Entries shown>
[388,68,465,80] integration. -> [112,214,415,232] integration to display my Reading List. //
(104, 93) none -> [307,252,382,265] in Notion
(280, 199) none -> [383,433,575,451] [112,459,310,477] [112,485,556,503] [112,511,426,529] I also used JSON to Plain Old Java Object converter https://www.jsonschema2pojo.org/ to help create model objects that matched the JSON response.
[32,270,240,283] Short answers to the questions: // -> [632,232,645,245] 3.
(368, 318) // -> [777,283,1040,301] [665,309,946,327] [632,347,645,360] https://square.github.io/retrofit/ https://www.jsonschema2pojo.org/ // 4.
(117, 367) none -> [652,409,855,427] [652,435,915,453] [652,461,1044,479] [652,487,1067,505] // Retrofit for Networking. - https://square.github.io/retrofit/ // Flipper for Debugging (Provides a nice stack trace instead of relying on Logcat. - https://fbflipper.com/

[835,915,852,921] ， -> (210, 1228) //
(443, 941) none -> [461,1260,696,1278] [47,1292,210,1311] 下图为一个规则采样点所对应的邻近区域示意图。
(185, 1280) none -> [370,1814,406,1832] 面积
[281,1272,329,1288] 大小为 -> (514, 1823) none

What you are asked to do> Look through the material above for the word "square" and copy every line that has it.

Answer to the exercise>
(368, 318) // -> [777,283,1040,301] [665,309,946,327] [632,347,645,360] https://square.github.io/retrofit/ https://www.jsonschema2pojo.org/ // 4.
(117, 367) none -> [652,409,855,427] [652,435,915,453] [652,461,1044,479] [652,487,1067,505] // Retrofit for Networking. - https://square.github.io/retrofit/ // Flipper for Debugging (Provides a nice stack trace instead of relying on Logcat. - https://fbflipper.com/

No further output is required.